Çok şükür kurtuldum. Bir daha karşıma çıkamaz.

Üzerimi hızlı bir şekilde giyindikten sonra, odadan çıktım. Mutfağa geçip, boş olan sandalyeye oturdum. Yengemin yüz ifadesi geldiğimden beri hep aynı, amcamın olduğu zamanlar dışında.

"Kızım." diye bana seslenen amcama baktım.

"Efendim amca." dediğimde az önceki neşeli hali yüzünden silindi.

"Kızım bu gün nasılsın?" deyince içimde dinmek bilmeyen fırtınalar kopuyordu.

"İyiyim amca." diyebildim gerisi ağzımdan dökülecek gibi değildi.

"Buradaki hastanede çalışmak ister misin?" deyince henüz buna hazır değildim, özellikle de Cihan'ın bulunduğu hastanede.

"Hayır amca. Kendimi iyi hissettiğim zaman,  Türkiye'ye döner ve tekrar çalışırım." dediğimde çatalı bırakıp, elini uzatarak elimi tuttu.

"Artık seni tek bırakmam.

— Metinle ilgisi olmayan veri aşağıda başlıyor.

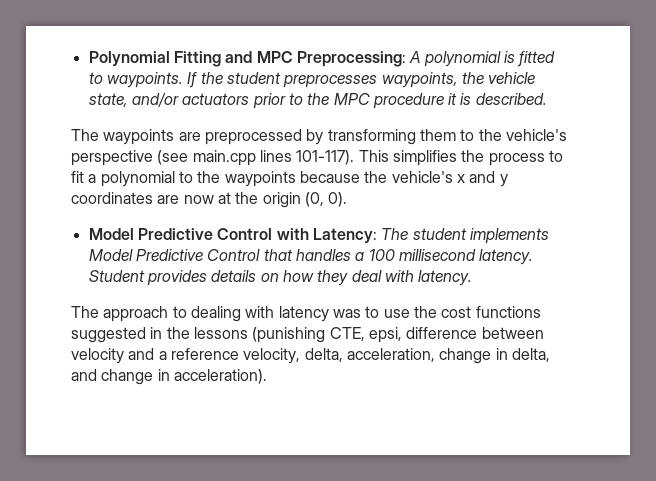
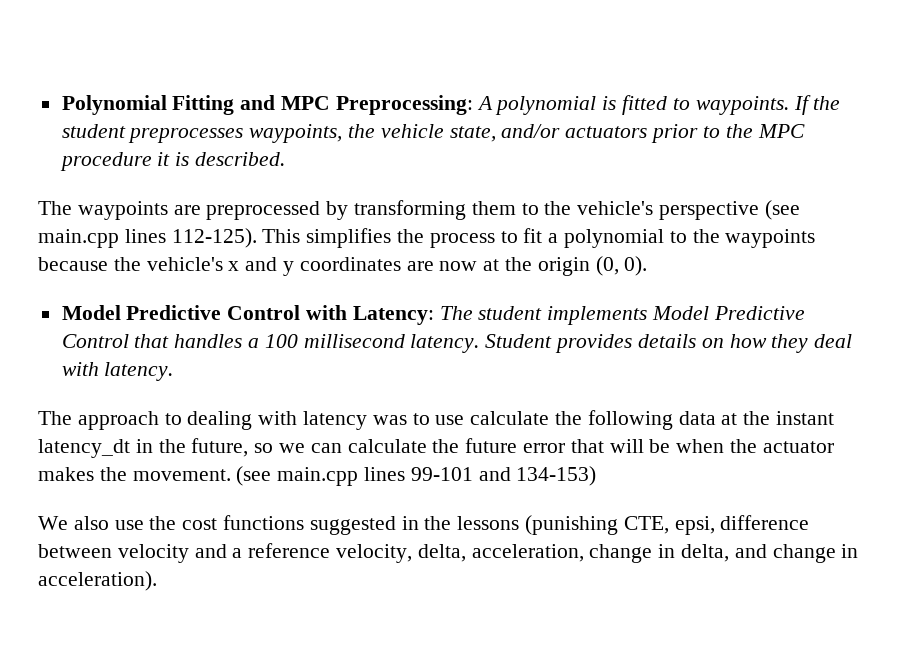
[296,150,355,165] 101-117). -> [171,228,257,248] 112-125).
(410, 313) none -> [470,410,835,430] [38,438,834,458] [38,466,597,486] [38,516,144,530] calculate the following data at the instant latency_dt in the future, so we can calculate the future error that will be when the actuator makes the movement. (see main.cpp lines 99-101 and 134-153) // We also use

Burda kalacaksın kızım. Bu zamana kadar seni tek bıraktığım için kendime kızıyorum. Kendini iyi hissettiğinde Cihan'la birlikte hastane çalışacaksın."

İçime sıkıntı düştü.

Eylül, "Amcası kızı rahat bırakta yemeğini yesin."

"Neyse kızım bunları sonra konuşuruz. Hadi yemeğini yemeye başla." deyince azıcık iştahım vardı o da kaçtı. Cihan'la birlikte çalışmak mı? Asla!

Zorlada olsa bişeyler yiyebildim. Yemeğimizi yedikten sonra, Serenay'la birlikte masayı toplayarak yengeme yardım ettik. Amcam işe gidince yengem yine aynı ifadeye büründü. Beni istemediğini apaçık belli ediyordu.

Yengemden nefret ediyorum.

"Jasmin hazırsan çıkalım." deyince şalımı başıma geçirdikten sonra aynada kendimi son kez kontrol ettim. Çok solgun ve bitik görünüyordum.

"Tamam geliyorum." deyip çantamı da yanıma alarak evden ayrıldım.

Serenay aracı sürerken, aklım hep bir hafta öncesindeydi. Hakan'a o kadar güvenmiştim ki, güvenimi bir kaç dakika içinde yerle bir etti. Ondan böyle intikam bekleyeceğim en son şeydi.

Gurur... ben de diyorum bu gerizekalı beni neden sürekli öpüyor. Dudaklarını ısırdığımda bile geri çekilmeyip, öpüşünü hızlandırmıştı. Gitsin şeyini başkasına versin. Manyak mı ne? Of durduk yere sinirlerim yükseldi.

"Jasmin beni duyuyor musun? Sana kaç kez seslendim." deyince bakışlarımı yoldan çekerek Serenay'a baktım.

"Duymadım."

"Farkındayım. Kimi düşünüyorsun?"

"Hiç."

"Hiç mi?"

"Alaz'a çok kızgınım. Evli olduğu halde neden bana gerçekleri söylemedi. Çok kızıyorum hem ona hem kendime hem de Gurur'a"

Neden ağzımdan sürekli Gurur'un ismi çıkıyor.

"Gurur?"

"Yine başlama." deyip başımı cama yasladım.
"Gülmesene Serenay. Ortada komik bir şey göremiyorum." dediğimde kahkaha atarak yola devam etti.

Neredeyse bir saat yolculuk yaptığımız halde, herhangi bir mağaza falan göremedim.
"Sery daha çok var mı?" diye sorduğumda benden tarafa doğru döndü

"Az kaldı ilerdeki kavşaktan sola dönünce tam karşımıza çıkıyor. Beş dakika sürmez." deyince derinden nefes çektim.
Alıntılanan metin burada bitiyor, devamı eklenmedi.